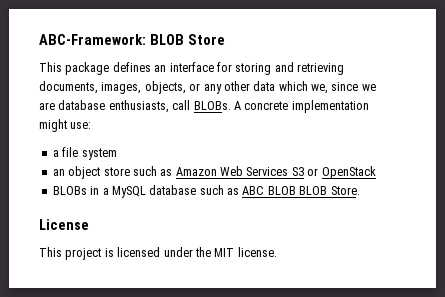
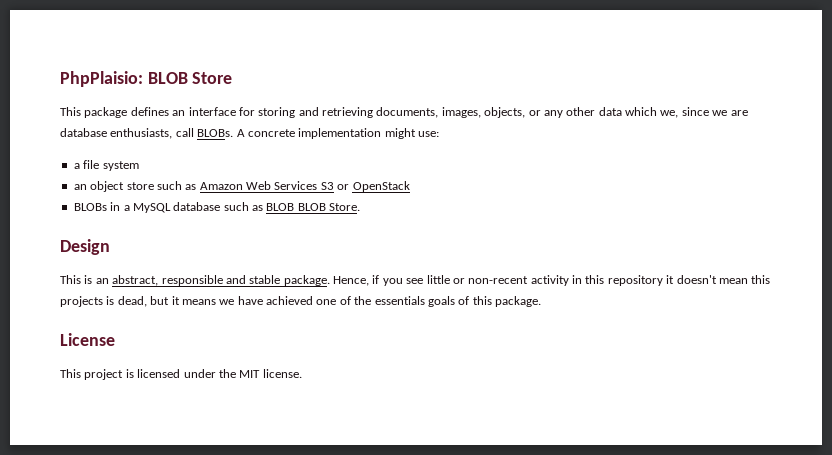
- ABC-Framework: BLOB Store
+ PhpPlaisio: BLOB Store
- BLOBs in a MySQL database such as ABC BLOB BLOB Store.
+ BLOBs in a MySQL database such as BLOB BLOB Store.
+ Design
+ This is an abstract, responsible and stable package. Hence, if you see little or non-recent activity in this repository it doesn't mean this projects is dead, but it means we have achieved one of the essentials goals of this package.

* **About this task**
Set down the material above word for word and skip its pictures.

* **Output for this exercise**
- ABC-Framework: BLOB Store
+ PhpPlaisio: BLOB Store
- BLOBs in a MySQL database such as ABC BLOB BLOB Store.
+ BLOBs in a MySQL database such as BLOB BLOB Store.
+ Design
+ This is an abstract, responsible and stable package. Hence, if you see little or non-recent activity in this repository it doesn't mean this projects is dead, but it means we have achieved one of the essentials goals of this package.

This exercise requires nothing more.